Wednesday, 7 January 2015

Ottolenghi Aubergine pahi

OK - so picture this, it's the first Sunday of the new year. It's cold and dark outside, you don't want to go back to work after the Christmas holidays. You need something delicious, satisfying and comforting which doesn't weigh you down. You know it has to be from a bowl so that you can cradle it whilst watching repeats of Miranda on your sofa.... This Ottolenghi aubergine and red pepper Sri Lankan dry curry type thing is just the ticket. It's hot and sour and really packs a punch, the aubergine goes all silky and unctuous, and suddenly you remember: life is awesome. So. Awesome.

Ottolenghi's recipe can be handily found here: on the guardian website.  There are a lot of steps, the frying and the salting - worth it? Yes. You will be handsomely rewarded for following the steps to the letter. Do you really need to use all that oil? Yes. I used cold pressed rapeseed - very nice, and apparently it's reasonably healthy.

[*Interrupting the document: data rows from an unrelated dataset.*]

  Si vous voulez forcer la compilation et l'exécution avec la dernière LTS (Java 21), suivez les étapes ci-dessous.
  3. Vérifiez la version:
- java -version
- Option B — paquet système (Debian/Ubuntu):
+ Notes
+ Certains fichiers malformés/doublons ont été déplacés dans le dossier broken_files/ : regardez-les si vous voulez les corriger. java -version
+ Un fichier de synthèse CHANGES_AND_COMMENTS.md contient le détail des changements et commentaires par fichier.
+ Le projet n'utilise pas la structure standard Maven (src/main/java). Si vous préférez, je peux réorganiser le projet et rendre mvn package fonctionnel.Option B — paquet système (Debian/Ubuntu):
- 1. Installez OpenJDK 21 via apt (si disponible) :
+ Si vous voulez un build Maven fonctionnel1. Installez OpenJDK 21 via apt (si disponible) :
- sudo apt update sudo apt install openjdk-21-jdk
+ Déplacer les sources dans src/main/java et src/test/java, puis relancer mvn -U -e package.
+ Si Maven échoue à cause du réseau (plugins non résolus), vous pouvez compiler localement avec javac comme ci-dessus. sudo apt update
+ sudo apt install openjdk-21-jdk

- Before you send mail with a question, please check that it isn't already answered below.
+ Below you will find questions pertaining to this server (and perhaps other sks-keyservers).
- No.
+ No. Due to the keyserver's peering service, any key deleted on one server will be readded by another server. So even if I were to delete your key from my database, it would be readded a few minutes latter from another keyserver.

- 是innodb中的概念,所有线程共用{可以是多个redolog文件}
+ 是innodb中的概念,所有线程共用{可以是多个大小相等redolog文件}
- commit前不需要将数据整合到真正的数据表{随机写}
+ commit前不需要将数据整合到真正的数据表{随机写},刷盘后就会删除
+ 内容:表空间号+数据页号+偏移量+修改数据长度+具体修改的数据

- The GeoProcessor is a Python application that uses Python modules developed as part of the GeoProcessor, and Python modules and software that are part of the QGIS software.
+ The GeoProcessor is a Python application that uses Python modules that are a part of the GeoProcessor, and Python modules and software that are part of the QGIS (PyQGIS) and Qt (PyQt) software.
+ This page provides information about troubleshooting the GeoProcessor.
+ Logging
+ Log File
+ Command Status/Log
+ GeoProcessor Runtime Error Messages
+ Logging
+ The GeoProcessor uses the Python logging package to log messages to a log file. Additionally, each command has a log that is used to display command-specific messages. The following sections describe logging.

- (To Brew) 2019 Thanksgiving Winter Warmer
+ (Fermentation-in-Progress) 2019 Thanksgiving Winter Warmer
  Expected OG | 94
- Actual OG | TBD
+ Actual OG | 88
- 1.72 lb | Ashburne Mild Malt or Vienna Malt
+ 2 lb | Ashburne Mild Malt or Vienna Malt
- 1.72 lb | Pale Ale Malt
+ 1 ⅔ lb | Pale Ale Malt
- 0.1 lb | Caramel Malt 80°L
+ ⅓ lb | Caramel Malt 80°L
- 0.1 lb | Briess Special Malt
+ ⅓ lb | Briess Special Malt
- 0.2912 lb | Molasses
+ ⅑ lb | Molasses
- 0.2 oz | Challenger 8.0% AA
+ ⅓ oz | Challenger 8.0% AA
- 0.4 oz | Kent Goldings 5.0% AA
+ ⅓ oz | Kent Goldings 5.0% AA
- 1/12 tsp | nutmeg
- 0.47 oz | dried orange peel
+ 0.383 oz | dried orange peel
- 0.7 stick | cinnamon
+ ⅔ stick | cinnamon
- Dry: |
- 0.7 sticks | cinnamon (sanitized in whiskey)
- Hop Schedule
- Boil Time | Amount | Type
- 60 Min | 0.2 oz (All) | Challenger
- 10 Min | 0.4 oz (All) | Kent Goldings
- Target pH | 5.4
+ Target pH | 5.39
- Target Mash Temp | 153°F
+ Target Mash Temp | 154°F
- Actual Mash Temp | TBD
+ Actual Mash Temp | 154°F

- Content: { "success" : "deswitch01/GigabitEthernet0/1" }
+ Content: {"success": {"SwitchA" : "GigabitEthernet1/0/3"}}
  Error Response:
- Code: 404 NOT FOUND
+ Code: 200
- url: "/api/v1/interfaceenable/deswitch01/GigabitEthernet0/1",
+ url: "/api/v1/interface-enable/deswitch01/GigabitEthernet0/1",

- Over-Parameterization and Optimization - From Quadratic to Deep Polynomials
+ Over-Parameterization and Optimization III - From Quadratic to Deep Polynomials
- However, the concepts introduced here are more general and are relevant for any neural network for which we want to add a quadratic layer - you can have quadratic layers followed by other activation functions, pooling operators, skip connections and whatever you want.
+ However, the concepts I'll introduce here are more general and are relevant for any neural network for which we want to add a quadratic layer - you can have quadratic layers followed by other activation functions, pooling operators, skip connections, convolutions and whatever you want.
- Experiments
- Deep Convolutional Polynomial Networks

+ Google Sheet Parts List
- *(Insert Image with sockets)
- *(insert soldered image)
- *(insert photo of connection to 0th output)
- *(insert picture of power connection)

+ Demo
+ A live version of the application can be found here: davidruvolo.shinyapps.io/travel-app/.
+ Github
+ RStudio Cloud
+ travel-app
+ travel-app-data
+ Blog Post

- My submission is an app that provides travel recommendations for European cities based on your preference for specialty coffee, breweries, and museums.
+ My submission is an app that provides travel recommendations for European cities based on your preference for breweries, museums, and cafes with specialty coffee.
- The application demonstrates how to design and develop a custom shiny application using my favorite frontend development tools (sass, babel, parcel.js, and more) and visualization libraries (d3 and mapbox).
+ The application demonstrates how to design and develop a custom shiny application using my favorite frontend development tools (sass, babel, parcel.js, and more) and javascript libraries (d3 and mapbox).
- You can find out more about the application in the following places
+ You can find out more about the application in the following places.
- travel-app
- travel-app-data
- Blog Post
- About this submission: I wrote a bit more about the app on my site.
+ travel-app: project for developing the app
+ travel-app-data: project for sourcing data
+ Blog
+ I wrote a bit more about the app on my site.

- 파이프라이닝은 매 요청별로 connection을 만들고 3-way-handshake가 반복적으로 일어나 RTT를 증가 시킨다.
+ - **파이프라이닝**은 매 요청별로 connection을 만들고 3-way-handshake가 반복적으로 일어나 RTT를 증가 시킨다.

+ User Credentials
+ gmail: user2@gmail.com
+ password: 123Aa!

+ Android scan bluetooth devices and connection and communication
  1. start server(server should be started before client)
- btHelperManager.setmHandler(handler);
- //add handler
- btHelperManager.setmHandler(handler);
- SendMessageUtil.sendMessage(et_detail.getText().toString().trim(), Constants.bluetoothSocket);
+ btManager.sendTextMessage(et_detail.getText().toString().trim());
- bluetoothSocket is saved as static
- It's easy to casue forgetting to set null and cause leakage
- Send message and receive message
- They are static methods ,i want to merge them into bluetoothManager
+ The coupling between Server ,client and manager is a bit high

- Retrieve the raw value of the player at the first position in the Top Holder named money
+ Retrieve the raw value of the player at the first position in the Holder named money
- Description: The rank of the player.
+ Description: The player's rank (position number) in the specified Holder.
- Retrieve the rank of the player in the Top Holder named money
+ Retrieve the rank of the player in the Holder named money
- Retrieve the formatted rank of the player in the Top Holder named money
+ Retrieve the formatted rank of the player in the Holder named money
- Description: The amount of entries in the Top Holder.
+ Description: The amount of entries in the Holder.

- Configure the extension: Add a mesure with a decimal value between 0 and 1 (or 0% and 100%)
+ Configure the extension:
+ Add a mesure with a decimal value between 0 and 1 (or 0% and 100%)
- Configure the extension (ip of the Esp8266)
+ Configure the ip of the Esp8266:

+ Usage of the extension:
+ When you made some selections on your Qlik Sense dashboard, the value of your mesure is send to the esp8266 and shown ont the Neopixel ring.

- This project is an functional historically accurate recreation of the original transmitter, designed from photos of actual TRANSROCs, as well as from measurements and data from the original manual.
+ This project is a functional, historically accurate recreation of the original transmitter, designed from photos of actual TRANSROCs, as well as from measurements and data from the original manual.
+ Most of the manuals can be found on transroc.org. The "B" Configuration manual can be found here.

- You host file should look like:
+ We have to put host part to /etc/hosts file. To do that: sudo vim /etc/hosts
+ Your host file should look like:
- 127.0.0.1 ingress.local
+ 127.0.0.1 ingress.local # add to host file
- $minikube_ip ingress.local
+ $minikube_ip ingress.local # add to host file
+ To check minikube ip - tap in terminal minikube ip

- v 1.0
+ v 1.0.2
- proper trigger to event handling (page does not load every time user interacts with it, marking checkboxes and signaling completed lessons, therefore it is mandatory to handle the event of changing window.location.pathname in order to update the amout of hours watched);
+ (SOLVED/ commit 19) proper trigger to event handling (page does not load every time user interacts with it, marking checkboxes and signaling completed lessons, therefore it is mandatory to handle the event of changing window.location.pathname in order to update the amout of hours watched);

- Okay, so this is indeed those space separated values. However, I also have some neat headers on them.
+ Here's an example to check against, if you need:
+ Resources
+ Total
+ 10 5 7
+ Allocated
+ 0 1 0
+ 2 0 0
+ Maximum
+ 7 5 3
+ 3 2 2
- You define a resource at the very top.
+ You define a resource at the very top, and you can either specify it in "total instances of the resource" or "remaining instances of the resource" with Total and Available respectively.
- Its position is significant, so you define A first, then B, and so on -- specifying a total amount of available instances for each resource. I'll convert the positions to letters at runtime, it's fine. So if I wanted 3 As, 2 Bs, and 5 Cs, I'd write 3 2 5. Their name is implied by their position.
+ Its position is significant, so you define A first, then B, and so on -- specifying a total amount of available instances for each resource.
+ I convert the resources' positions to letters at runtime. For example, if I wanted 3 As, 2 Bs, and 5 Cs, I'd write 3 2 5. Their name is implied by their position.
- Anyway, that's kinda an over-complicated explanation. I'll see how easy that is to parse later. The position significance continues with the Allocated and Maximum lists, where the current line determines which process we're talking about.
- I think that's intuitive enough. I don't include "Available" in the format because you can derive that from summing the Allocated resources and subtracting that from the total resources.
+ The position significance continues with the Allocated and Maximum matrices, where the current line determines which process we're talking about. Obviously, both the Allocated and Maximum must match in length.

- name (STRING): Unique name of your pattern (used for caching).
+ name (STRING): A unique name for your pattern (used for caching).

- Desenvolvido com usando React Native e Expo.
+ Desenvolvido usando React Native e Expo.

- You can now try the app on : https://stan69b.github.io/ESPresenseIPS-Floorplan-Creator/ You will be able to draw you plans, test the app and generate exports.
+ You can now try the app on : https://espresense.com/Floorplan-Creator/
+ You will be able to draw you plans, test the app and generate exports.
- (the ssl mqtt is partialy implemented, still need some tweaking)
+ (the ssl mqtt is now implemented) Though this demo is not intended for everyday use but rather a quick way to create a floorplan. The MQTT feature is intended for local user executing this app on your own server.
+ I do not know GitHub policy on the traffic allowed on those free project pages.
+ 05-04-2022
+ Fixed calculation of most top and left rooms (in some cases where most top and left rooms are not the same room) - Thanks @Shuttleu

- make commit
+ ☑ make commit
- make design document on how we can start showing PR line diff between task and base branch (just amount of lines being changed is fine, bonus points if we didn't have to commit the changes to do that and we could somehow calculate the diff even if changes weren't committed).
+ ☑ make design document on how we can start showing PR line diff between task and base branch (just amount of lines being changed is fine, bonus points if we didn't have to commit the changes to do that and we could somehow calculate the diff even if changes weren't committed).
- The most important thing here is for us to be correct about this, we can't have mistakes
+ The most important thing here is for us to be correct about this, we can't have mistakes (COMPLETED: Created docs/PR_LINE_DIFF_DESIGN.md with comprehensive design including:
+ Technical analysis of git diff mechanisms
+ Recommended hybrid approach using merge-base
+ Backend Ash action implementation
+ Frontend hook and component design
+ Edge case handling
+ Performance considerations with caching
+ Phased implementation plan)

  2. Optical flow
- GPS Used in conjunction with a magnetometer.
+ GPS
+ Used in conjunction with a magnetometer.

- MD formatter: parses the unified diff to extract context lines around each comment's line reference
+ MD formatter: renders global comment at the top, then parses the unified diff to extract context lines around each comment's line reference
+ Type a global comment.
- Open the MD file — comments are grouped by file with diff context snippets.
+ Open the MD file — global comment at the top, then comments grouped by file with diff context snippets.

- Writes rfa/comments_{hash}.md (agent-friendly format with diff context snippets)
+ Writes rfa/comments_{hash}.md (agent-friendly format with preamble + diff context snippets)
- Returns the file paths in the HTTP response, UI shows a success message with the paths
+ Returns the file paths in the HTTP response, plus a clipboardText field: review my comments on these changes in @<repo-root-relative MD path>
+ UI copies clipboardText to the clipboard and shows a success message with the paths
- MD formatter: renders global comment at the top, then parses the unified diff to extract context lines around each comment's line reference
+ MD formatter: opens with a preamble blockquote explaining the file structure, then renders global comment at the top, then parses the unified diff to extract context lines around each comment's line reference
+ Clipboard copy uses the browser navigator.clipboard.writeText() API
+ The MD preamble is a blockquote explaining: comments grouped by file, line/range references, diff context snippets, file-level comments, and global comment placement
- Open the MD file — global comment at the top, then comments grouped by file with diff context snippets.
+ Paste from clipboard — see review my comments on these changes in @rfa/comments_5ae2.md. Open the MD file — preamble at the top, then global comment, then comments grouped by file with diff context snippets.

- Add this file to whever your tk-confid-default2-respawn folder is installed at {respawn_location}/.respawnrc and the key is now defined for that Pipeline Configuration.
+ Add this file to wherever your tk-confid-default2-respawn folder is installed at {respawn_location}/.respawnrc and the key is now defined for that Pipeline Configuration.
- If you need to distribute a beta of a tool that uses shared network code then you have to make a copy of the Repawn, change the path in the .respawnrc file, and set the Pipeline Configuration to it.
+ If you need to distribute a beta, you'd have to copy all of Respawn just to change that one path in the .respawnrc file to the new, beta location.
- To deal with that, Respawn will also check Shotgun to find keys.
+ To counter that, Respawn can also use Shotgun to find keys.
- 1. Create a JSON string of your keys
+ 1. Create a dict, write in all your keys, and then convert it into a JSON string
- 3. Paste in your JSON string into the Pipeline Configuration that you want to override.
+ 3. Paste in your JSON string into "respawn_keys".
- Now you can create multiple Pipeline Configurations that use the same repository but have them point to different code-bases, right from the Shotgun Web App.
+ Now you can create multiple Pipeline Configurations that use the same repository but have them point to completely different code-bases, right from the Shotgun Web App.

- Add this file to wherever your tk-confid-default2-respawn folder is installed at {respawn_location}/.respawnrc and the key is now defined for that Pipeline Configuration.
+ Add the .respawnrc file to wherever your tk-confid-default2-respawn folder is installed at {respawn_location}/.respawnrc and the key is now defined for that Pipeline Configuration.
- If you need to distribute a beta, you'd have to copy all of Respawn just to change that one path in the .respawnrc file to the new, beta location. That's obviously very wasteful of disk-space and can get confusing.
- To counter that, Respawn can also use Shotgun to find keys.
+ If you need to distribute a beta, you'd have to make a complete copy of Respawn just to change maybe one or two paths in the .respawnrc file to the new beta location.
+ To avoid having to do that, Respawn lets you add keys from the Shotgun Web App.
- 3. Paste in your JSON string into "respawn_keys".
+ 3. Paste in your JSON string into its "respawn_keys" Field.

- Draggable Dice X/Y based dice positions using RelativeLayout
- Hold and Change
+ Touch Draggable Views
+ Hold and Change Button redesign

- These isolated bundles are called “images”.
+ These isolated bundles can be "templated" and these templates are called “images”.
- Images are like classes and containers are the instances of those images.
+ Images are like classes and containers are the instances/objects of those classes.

Here are some cheats: I used dry curry leaves, still good. I made the spice paste without the use of a blender, just a good old garlic press and a grater for the ginger. Blender = so much fiddling and tricky washing up!

This is most wholesome and delicious served at room temperature and with brown rice. Also, wonderful eaten cold the next day for lunch with a little pitta bread - take that Monday blues!

This curry really is just the tonic - so ready to kick January in the ass now*!

* Partly true. Mostly I will be lounging in my pjs with my new Ottolenghi.